What you return must be the lines of the data that hold the word "text".

:: PROVIDED MATERIAL

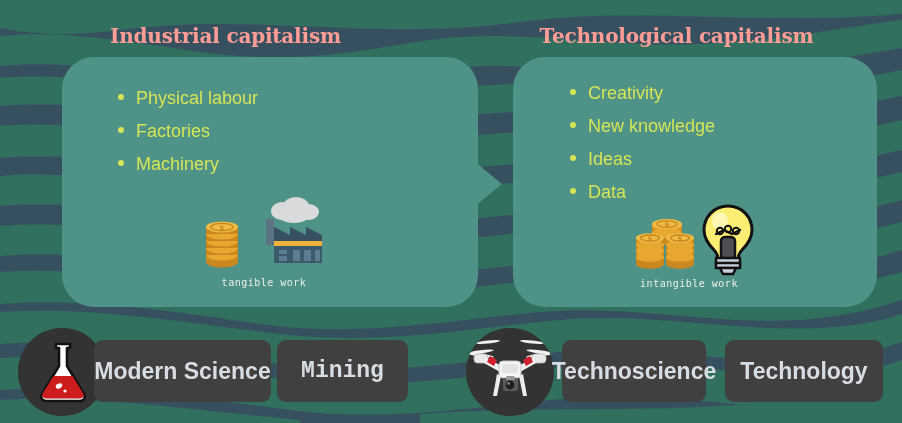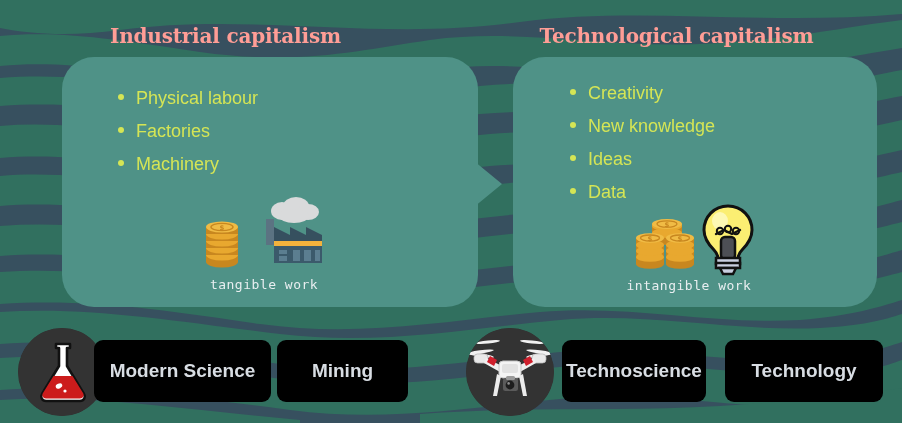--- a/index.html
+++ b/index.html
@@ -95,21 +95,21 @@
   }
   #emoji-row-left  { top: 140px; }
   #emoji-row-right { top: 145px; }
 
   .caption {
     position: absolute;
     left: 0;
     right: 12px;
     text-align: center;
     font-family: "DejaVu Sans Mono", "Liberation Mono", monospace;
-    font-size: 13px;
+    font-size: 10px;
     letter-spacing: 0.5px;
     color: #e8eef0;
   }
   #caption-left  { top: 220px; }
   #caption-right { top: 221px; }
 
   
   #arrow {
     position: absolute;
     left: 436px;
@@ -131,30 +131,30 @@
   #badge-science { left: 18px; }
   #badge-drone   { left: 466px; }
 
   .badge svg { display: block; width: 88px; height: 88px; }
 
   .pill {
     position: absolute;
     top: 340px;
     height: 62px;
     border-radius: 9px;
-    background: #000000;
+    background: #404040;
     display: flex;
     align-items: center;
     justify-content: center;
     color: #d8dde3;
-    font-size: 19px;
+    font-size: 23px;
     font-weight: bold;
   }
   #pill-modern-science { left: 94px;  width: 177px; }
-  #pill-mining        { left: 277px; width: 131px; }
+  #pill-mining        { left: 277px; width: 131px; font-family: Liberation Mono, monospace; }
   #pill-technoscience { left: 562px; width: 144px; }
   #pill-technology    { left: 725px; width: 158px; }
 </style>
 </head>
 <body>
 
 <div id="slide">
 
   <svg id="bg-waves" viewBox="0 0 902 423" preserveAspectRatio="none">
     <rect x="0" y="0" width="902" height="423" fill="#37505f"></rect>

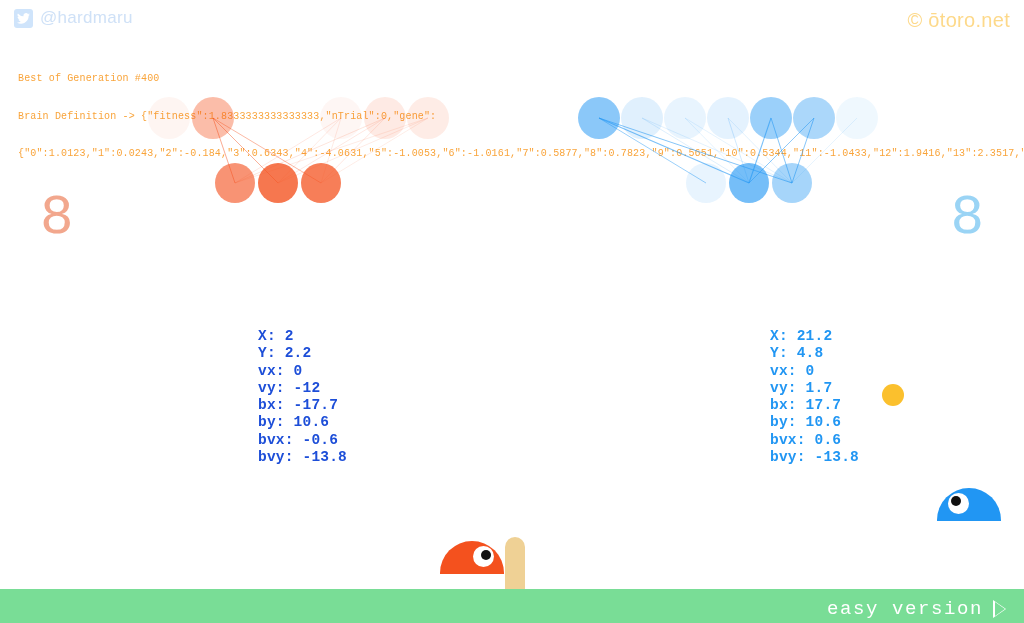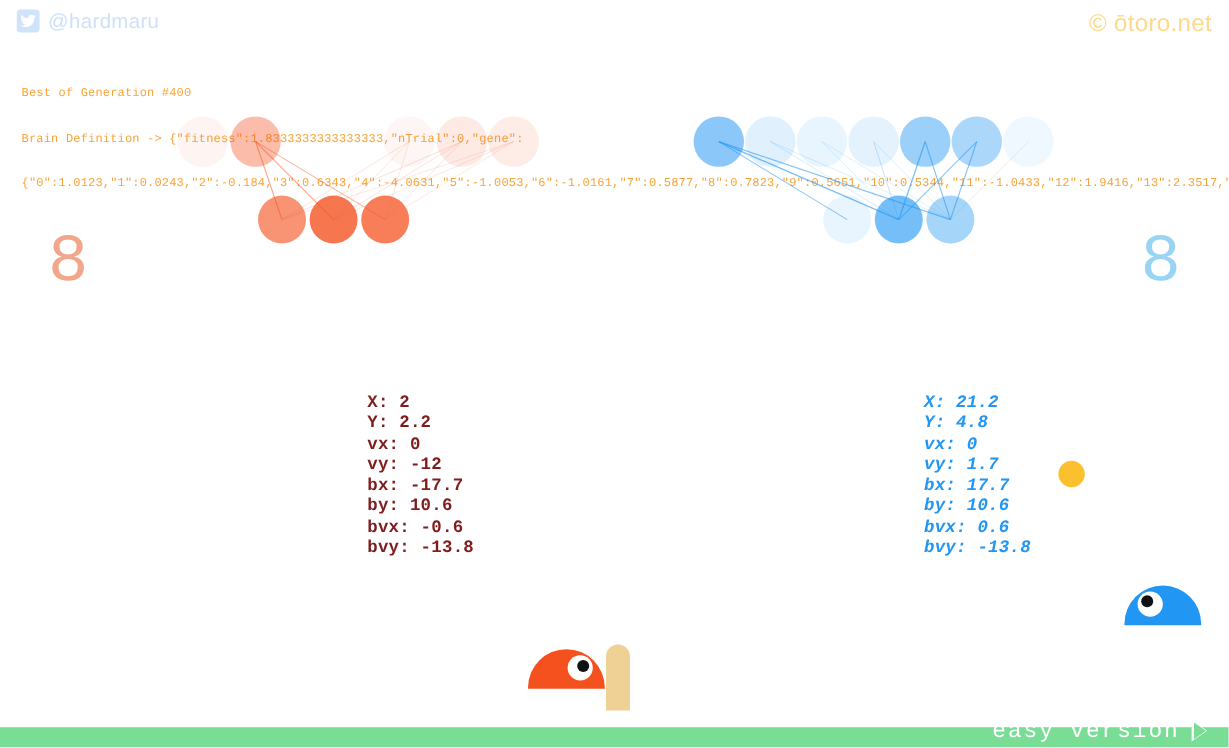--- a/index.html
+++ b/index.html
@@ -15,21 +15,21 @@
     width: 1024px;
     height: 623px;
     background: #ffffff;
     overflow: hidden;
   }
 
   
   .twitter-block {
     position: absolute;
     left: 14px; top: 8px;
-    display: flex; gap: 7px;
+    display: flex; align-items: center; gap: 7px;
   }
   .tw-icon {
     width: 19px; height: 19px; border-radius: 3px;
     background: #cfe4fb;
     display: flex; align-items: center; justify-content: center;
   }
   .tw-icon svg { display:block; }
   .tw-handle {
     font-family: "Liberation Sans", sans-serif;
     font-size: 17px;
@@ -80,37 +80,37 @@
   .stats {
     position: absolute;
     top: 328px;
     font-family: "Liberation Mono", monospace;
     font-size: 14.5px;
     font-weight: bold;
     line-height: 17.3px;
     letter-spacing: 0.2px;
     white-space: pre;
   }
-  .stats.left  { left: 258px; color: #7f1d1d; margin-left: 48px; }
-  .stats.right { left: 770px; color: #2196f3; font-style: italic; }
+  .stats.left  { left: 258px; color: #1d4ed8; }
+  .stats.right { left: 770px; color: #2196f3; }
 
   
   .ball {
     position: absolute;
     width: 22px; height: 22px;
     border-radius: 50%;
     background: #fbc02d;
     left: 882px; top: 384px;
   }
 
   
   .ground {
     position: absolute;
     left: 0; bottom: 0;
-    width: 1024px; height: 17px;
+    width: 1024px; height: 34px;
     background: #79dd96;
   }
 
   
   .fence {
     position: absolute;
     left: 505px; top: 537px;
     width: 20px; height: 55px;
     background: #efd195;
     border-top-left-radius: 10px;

::::
:: PROVIDED MATERIAL

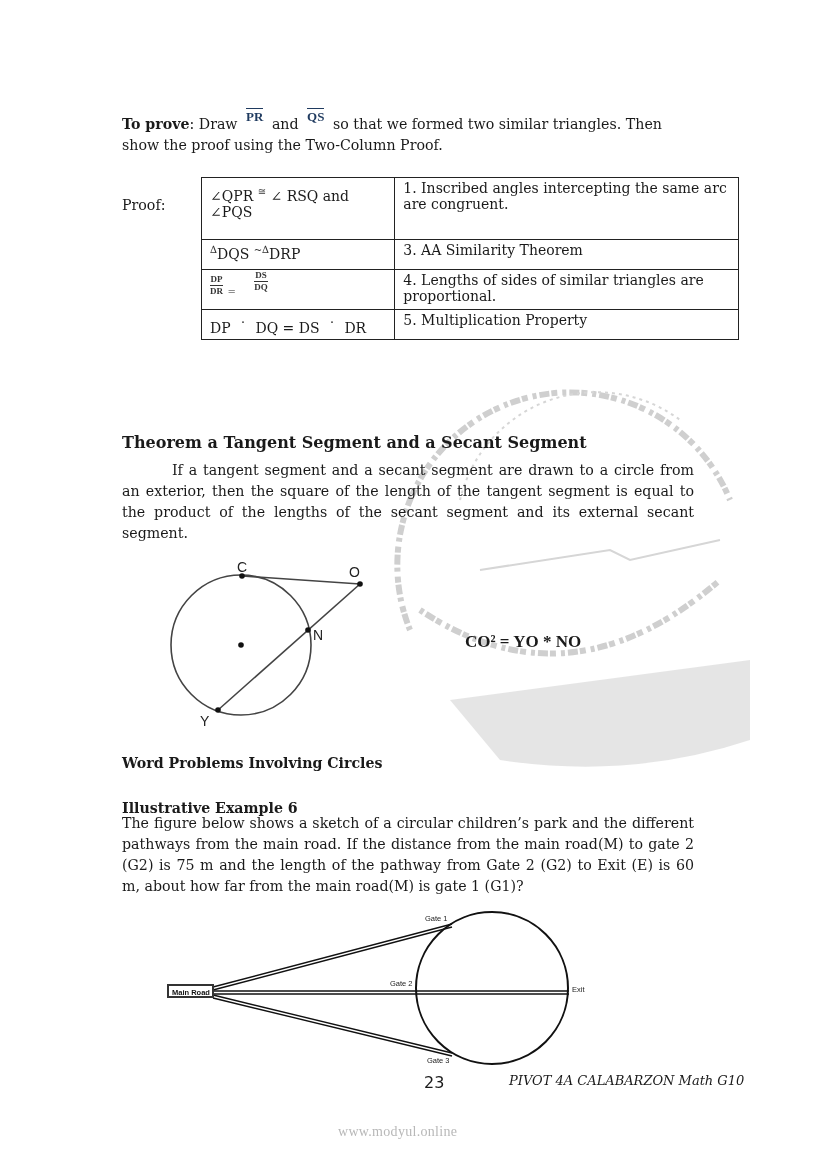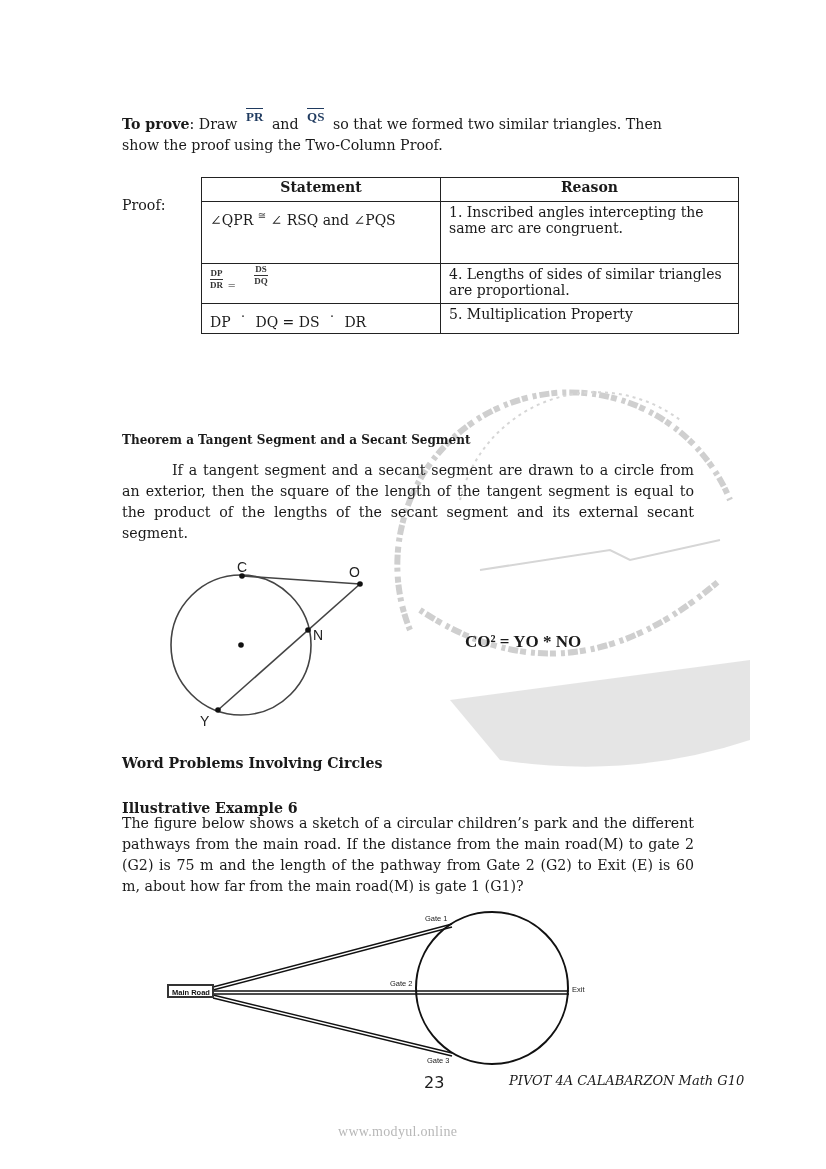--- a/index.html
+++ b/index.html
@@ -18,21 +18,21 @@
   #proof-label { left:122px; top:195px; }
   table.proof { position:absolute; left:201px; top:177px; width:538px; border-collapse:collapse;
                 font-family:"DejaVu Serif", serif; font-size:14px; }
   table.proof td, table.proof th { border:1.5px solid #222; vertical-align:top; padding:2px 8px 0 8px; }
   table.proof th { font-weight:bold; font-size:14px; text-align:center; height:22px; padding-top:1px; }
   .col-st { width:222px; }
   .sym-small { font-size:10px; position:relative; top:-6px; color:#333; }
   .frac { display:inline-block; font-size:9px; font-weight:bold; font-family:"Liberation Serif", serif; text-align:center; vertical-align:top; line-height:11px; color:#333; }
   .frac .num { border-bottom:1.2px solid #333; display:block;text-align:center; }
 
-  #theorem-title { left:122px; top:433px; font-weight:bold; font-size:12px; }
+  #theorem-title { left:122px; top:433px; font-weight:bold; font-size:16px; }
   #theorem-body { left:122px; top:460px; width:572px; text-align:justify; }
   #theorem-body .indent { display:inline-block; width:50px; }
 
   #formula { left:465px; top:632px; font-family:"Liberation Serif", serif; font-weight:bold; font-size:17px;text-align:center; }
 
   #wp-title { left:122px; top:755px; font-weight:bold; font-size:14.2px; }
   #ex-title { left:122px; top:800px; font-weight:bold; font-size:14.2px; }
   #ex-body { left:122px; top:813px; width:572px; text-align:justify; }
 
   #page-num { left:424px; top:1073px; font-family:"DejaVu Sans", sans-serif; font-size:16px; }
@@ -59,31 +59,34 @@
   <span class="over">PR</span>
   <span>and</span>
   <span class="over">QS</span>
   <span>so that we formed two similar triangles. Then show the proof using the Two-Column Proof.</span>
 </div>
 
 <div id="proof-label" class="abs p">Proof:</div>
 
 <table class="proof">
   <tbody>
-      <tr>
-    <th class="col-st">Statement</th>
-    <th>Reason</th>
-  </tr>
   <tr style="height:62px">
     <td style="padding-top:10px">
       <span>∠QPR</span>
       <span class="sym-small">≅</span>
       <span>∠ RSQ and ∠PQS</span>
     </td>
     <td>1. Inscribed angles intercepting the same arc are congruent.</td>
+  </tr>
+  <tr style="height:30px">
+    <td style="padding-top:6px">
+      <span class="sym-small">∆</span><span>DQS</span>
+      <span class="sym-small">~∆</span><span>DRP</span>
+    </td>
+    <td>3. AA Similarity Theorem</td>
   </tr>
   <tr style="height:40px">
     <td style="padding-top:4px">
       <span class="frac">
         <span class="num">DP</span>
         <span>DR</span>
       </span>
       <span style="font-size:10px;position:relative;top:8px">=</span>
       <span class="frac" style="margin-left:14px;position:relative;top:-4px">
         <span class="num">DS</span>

::::

**WRITTEN RESPONSE:**
     text-align: center;
   table.proof th { font-weight:bold; font-size:14px; text-align:center; height:22px; padding-top:1px; }
   .frac { display:inline-block; font-size:9px; font-weight:bold; font-family:"Liberation Serif", serif; text-align:center; vertical-align:top; line-height:11px; color:#333; }
   .frac .num { border-bottom:1.2px solid #333; display:block;text-align:center; }
   #theorem-body { left:122px; top:460px; width:572px; text-align:justify; }
   #formula { left:465px; top:632px; font-family:"Liberation Serif", serif; font-weight:bold; font-size:17px;text-align:center; }
   #ex-body { left:122px; top:813px; width:572px; text-align:justify; }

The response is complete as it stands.